Two Main Types of Weight Loss Surgery
There are several weight loss surgeries currently approved by the FDA. Although the overall goal of all weight loss surgeries is weight reduction, there are a couple of ways that this is achieved. The most popular surgeries are either restrictive or malabsorptive.
Restrictive surgeries have the goal of limiting the amount of food that the stomach can tolerate. This causes the patient to feel more full even when less food is consumed. These procedures include gastric sleeve, gastric banding, and intragastric balloon.
The gastric sleeve is a permanent procedure during which the surgeon will remove more than half of the stomach and reattach the remaining pieces. The surgery itself should only take about an hour, but there will likely be several days of hospital recovery.
Gastric banding is one of the more commonly discussed surgeries in media. Physicians use a small camera on a tube and a few small incisions to place a band around the stomach. This creates a smaller stomach pouch that helps the patient feel full. The band can be adjust at subsequent visits using a port that is placed under the skin that allows the physician to add or reduce fluid in the band. This surgery also typically takes about an hour, but usually the hospital recovery time is shorter.
Intragastric balloon is a silicon balloon filled with saline. The physician will place the balloon inside the patient’s stomach. This will aid by making them feel full and reducing the amount that they can eat. This surgery is usually only suitable for candidates with a BMI between 30 and 40.
Malabsorptive surgeries remove part of the digestive system, which reduces the number of minerals or calories absorbed.
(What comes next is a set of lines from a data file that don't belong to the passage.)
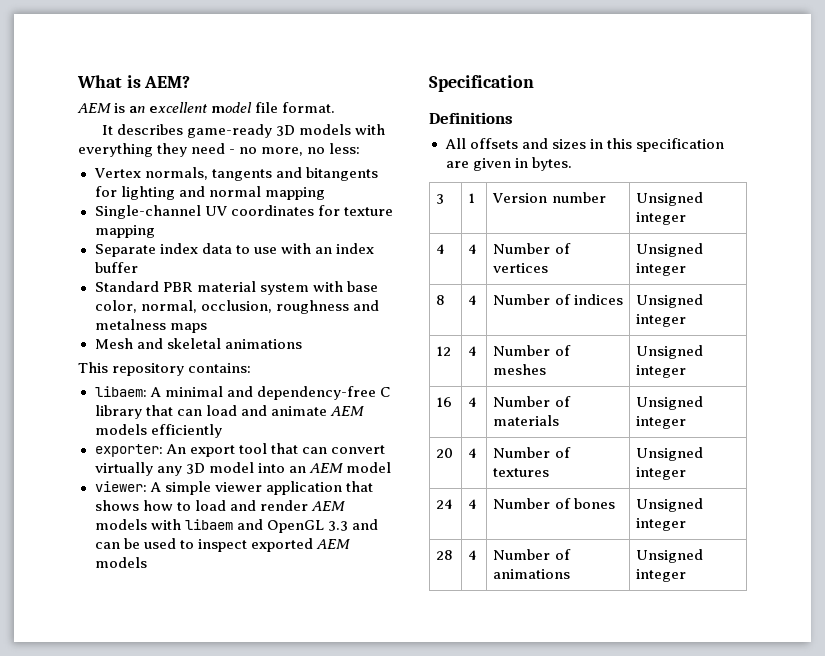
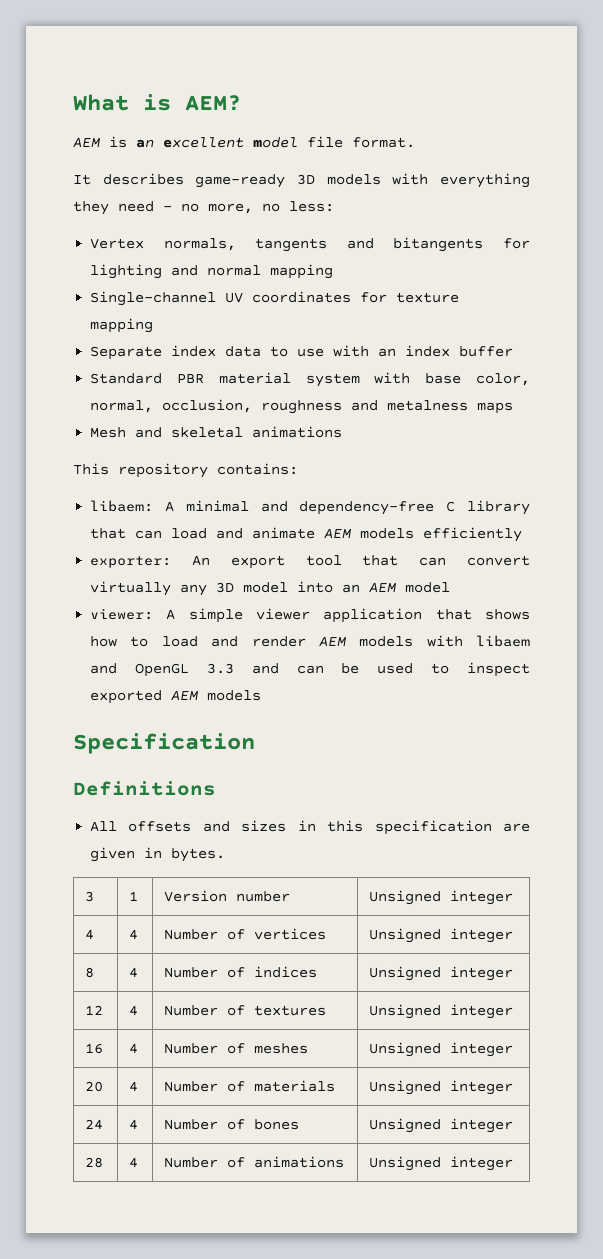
- 12 | 4 | Number of meshes | Unsigned integer
+ 12 | 4 | Number of textures | Unsigned integer
- 16 | 4 | Number of materials | Unsigned integer
+ 16 | 4 | Number of meshes | Unsigned integer
- 20 | 4 | Number of textures | Unsigned integer
+ 20 | 4 | Number of materials | Unsigned integer

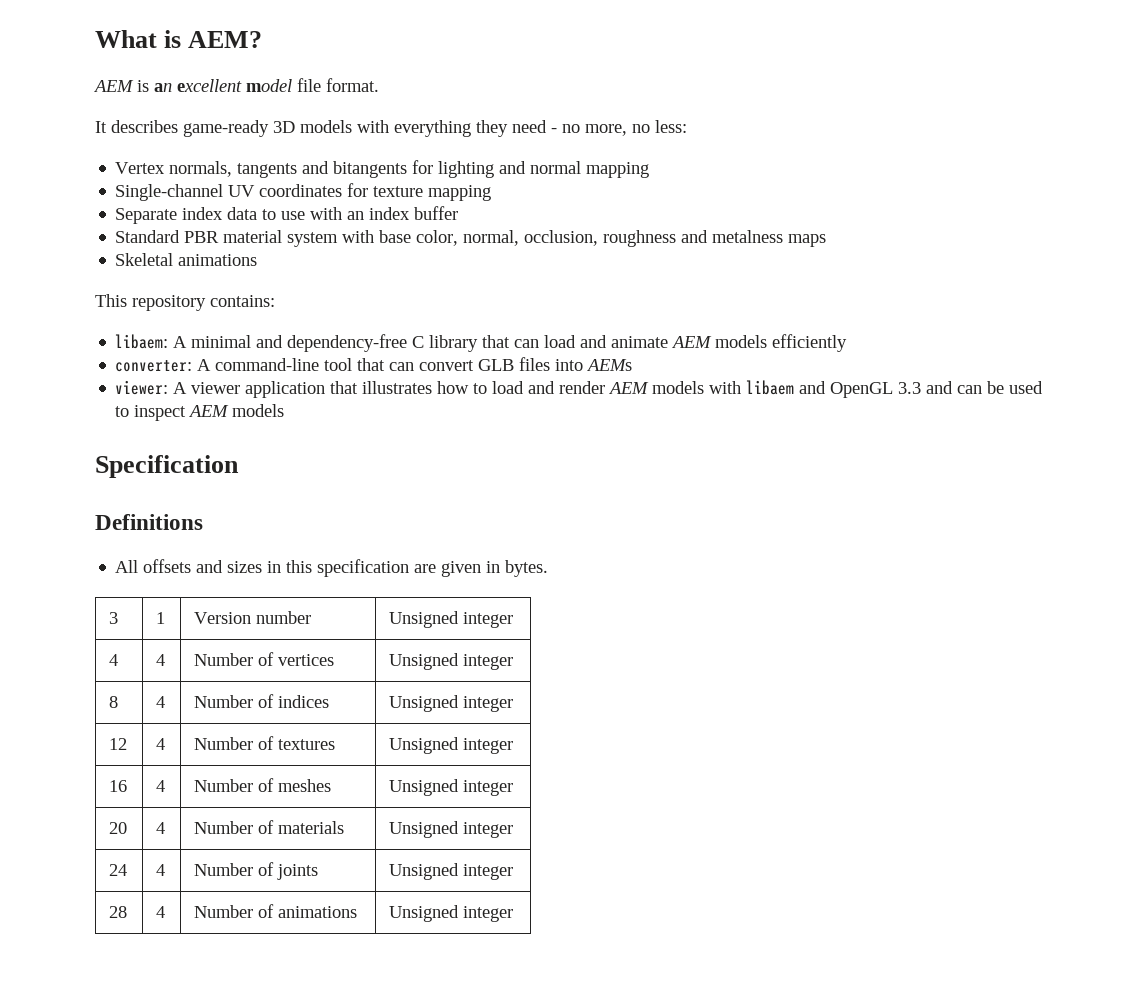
- Mesh and skeletal animations
+ Skeletal animations
- exporter: An export tool that can convert virtually any 3D model into an AEM model
+ converter: A command-line tool that can convert GLB files into AEMs
- viewer: A simple viewer application that shows how to load and render AEM models with libaem and OpenGL 3.3 and can be used to inspect exported AEM models
+ viewer: A viewer application that illustrates how to load and render AEM models with libaem and OpenGL 3.3 and can be used to inspect AEM models
- 24 | 4 | Number of bones | Unsigned integer
+ 24 | 4 | Number of joints | Unsigned integer

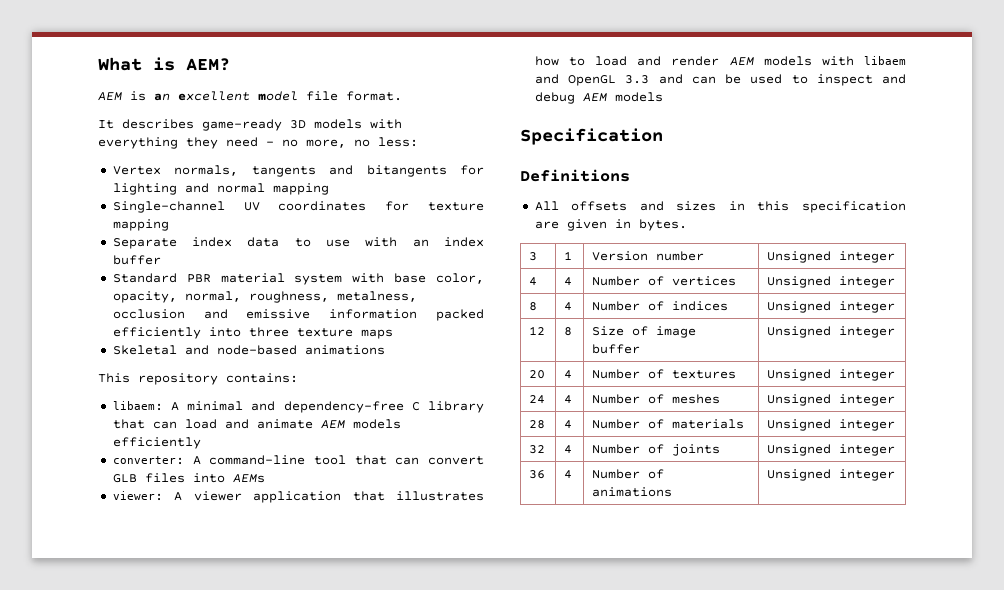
- Standard PBR material system with base color, normal, occlusion, roughness and metalness maps
+ Standard PBR material system with base color, opacity, normal, roughness, metalness, occlusion and emissive information packed efficiently into three texture maps
- Skeletal animations
+ Skeletal and node-based animations
- viewer: A viewer application that illustrates how to load and render AEM models with libaem and OpenGL 3.3 and can be used to inspect AEM models
+ viewer: A viewer application that illustrates how to load and render AEM models with libaem and OpenGL 3.3 and can be used to inspect and debug AEM models
- 12 | 4 | Number of textures | Unsigned integer
+ 12 | 8 | Size of image buffer | Unsigned integer
+ 20 | 4 | Number of textures | Unsigned integer
- 16 | 4 | Number of meshes | Unsigned integer
+ 24 | 4 | Number of meshes | Unsigned integer
- 20 | 4 | Number of materials | Unsigned integer
+ 28 | 4 | Number of materials | Unsigned integer
- 24 | 4 | Number of joints | Unsigned integer
+ 32 | 4 | Number of joints | Unsigned integer
- 28 | 4 | Number of animations | Unsigned integer
+ 36 | 4 | Number of animations | Unsigned integer

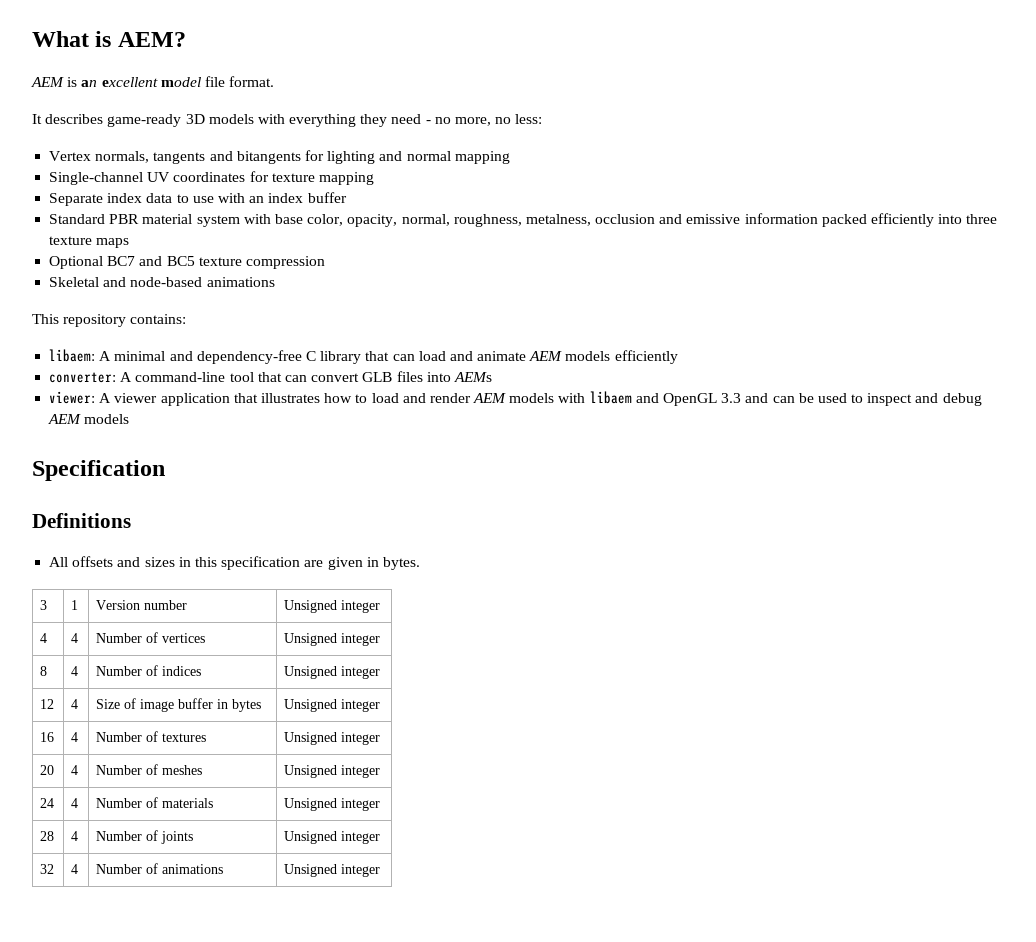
+ Optional BC7 and BC5 texture compression
- 12 | 8 | Size of image buffer | Unsigned integer
+ 12 | 4 | Size of image buffer in bytes | Unsigned integer
+ 16 | 4 | Number of textures | Unsigned integer
- 20 | 4 | Number of textures | Unsigned integer
+ 20 | 4 | Number of meshes | Unsigned integer
- 24 | 4 | Number of meshes | Unsigned integer
+ 24 | 4 | Number of materials | Unsigned integer
- 28 | 4 | Number of materials | Unsigned integer
+ 28 | 4 | Number of joints | Unsigned integer
- 32 | 4 | Number of joints | Unsigned integer
- 36 | 4 | Number of animations | Unsigned integer
+ 32 | 4 | Number of animations | Unsigned integer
These types of surgeries are considered to be more invasive because there are multiple organs and larger incisions involved. The two main types of malabsorptive weight loss surgeries are gastric bypass and duodenal switch.
Gastric bypass is a procedure in which the physician creates a small pouch out of the stomach and connects it to the small intestine. This allows the food to pass by the majority of the stomach. This surgery is considered mineral malabsorptive.
On the other hand, duodenal switch is typically only recommended for candidates with a BMI of 50 or more because it has more risks associated. It is both mineral and calorie malabsorptive, so part of the risk is malnutrition. In the procedure, approximately 80% of the stomach is removed.